**EXTRACTED MATERIAL:**
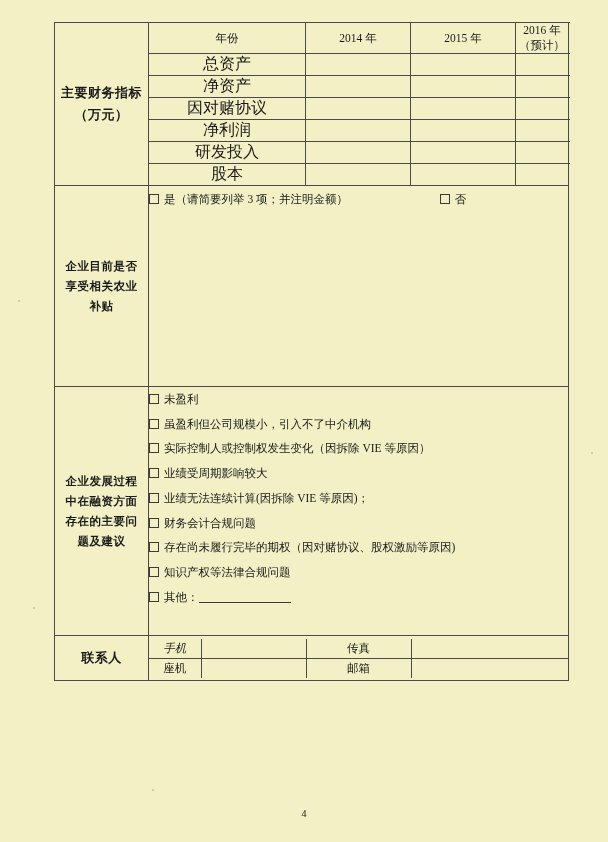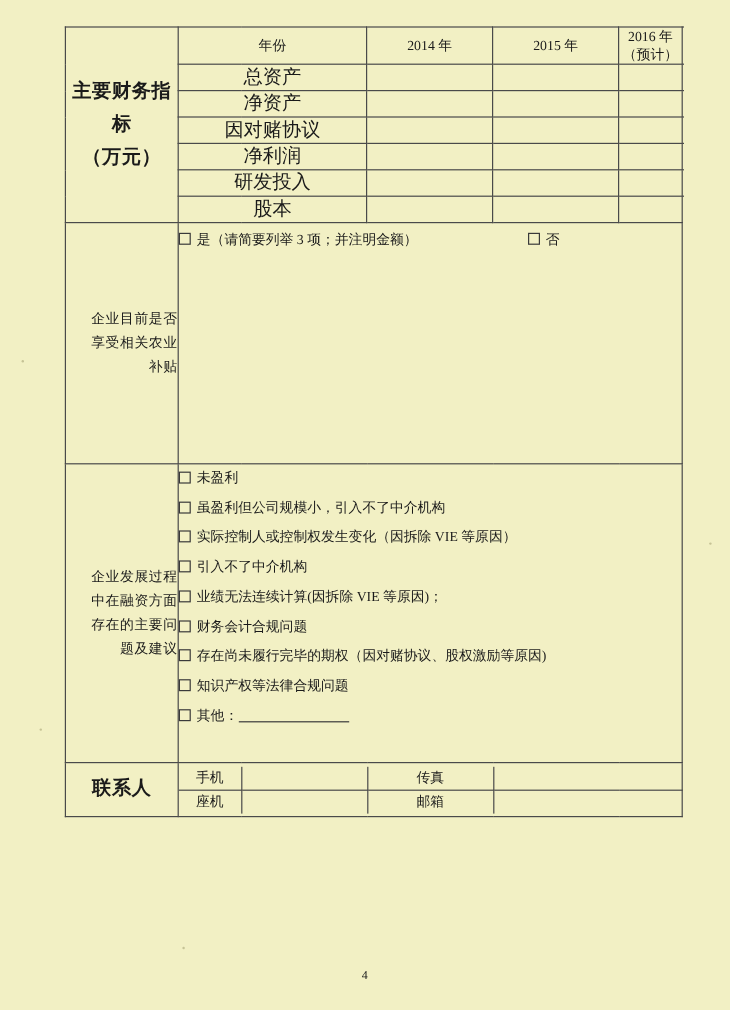--- a/index.html
+++ b/index.html
@@ -40,7 +40,7 @@
   .lbl {
     text-align: center;
     font-weight: bold;
-    font-size: 16px;
+    font-size: 13px;
     line-height: 1.7;
     padding: 4px 6px;
     letter-spacing: 0.5px;

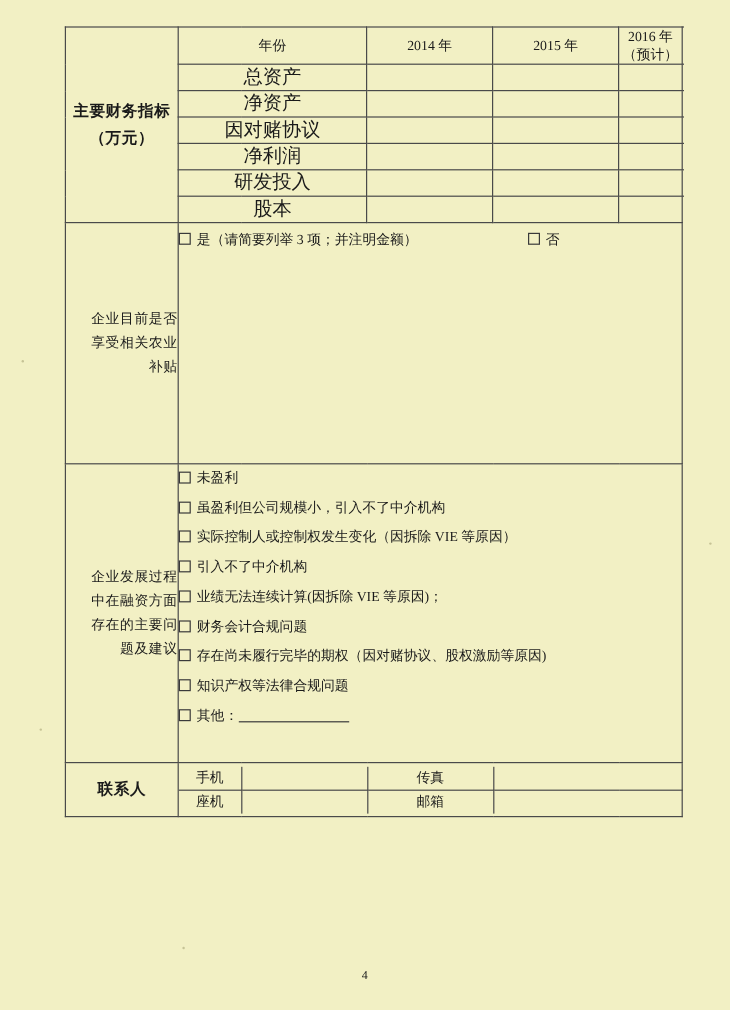--- a/index.html
+++ b/index.html
@@ -46,8 +46,8 @@
     letter-spacing: 0.5px;
   }
   .lbl-left {
-    text-align: right;
-    font-weight: normal;
+    text-align: center;
+    font-weight: bold;
     font-size: 11.5px;
     line-height: 1.75;
     padding: 4px 8px;

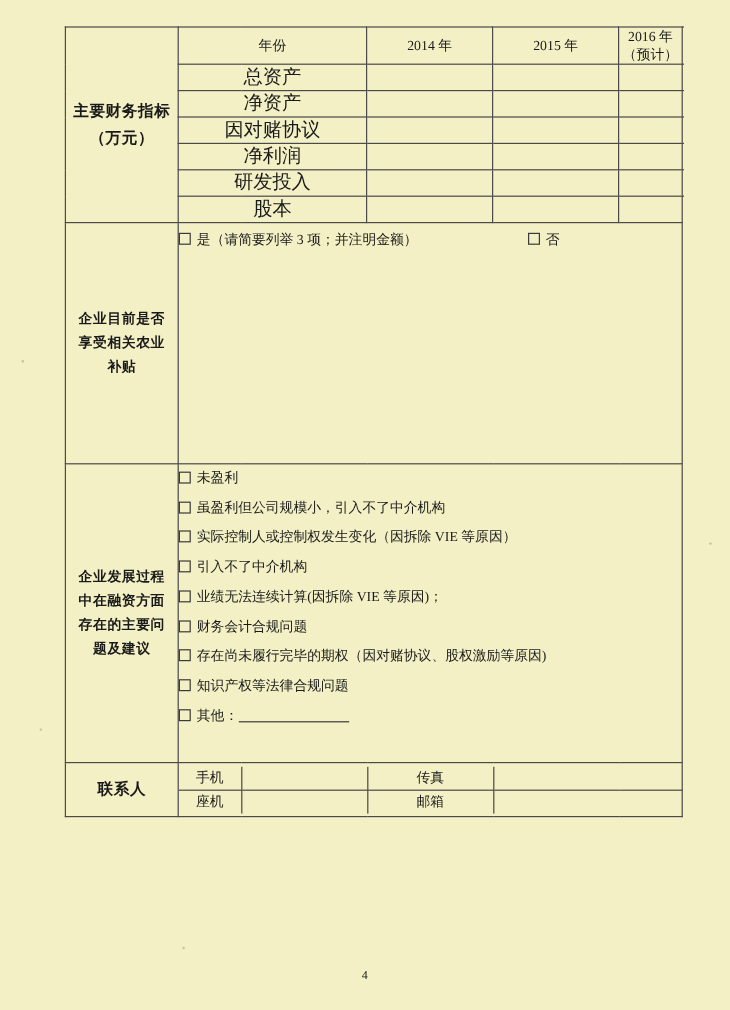--- a/index.html
+++ b/index.html
@@ -230,7 +230,7 @@
           <div class="opt-line"><span class="chk"></span><span>未盈利</span></div>
           <div class="opt-line"><span class="chk"></span><span>虽盈利但公司规模小，引入不了中介机构</span></div>
           <div class="opt-line"><span class="chk"></span><span>实际控制人或控制权发生变化（因拆除 VIE 等原因）</span></div>
-          <div class="opt-line"><span class="chk"></span><span>引入不了中介机构</span></div>
+          <div class="opt-line"><span class="chk"></span><span>业绩受周期影响较大</span></div>
           <div class="opt-line"><span class="chk"></span><span>业绩无法连续计算(因拆除 VIE 等原因)；</span></div>
           <div class="opt-line"><span class="chk"></span><span>财务会计合规问题</span></div>
           <div class="opt-line"><span class="chk"></span><span>存在尚未履行完毕的期权（因对赌协议、股权激励等原因)</span></div>

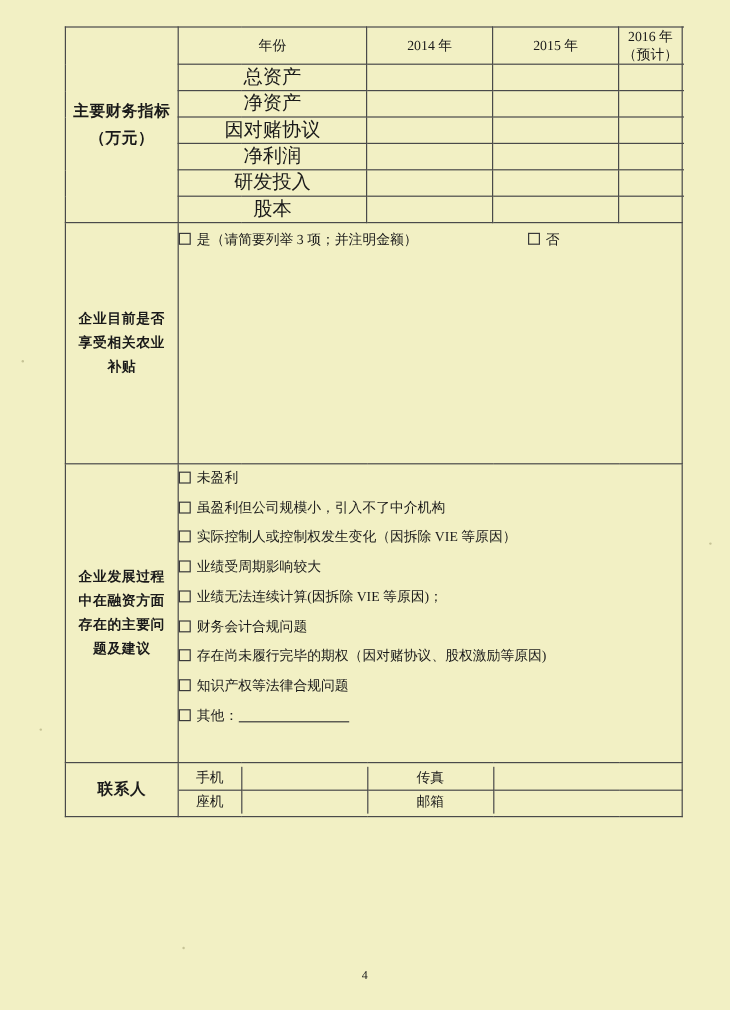--- a/index.html
+++ b/index.html
@@ -252,7 +252,7 @@
             </colgroup>
             <tbody>
                   <tr>
-              <td style="border-top:none;border-left:none;">手机</td>
+              <td style="border-top:none;border-left:none;font-style:italic;">手机</td>
               <td style="border-top:none;"></td>
               <td style="border-top:none;">传真</td>
               <td colspan="2" style="border-top:none;border-right:none;"></td>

**WORK REQUIRED:**
The records above are to be transcribed word for word. Skip the images.

**OUTPUT OF THE EXERCISE:**
--- a/index.html
+++ b/index.html
@@ -40,7 +40,7 @@
   .lbl {
     text-align: center;
     font-weight: bold;
-    font-size: 16px;
+    font-size: 13px;
     line-height: 1.7;
     padding: 4px 6px;
     letter-spacing: 0.5px;

--- a/index.html
+++ b/index.html
@@ -46,8 +46,8 @@
     letter-spacing: 0.5px;
   }
   .lbl-left {
-    text-align: right;
-    font-weight: normal;
+    text-align: center;
+    font-weight: bold;
     font-size: 11.5px;
     line-height: 1.75;
     padding: 4px 8px;

--- a/index.html
+++ b/index.html
@@ -230,7 +230,7 @@
           <div class="opt-line"><span class="chk"></span><span>未盈利</span></div>
           <div class="opt-line"><span class="chk"></span><span>虽盈利但公司规模小，引入不了中介机构</span></div>
           <div class="opt-line"><span class="chk"></span><span>实际控制人或控制权发生变化（因拆除 VIE 等原因）</span></div>
-          <div class="opt-line"><span class="chk"></span><span>引入不了中介机构</span></div>
+          <div class="opt-line"><span class="chk"></span><span>业绩受周期影响较大</span></div>
           <div class="opt-line"><span class="chk"></span><span>业绩无法连续计算(因拆除 VIE 等原因)；</span></div>
           <div class="opt-line"><span class="chk"></span><span>财务会计合规问题</span></div>
           <div class="opt-line"><span class="chk"></span><span>存在尚未履行完毕的期权（因对赌协议、股权激励等原因)</span></div>

--- a/index.html
+++ b/index.html
@@ -252,7 +252,7 @@
             </colgroup>
             <tbody>
                   <tr>
-              <td style="border-top:none;border-left:none;">手机</td>
+              <td style="border-top:none;border-left:none;font-style:italic;">手机</td>
               <td style="border-top:none;"></td>
               <td style="border-top:none;">传真</td>
               <td colspan="2" style="border-top:none;border-right:none;"></td>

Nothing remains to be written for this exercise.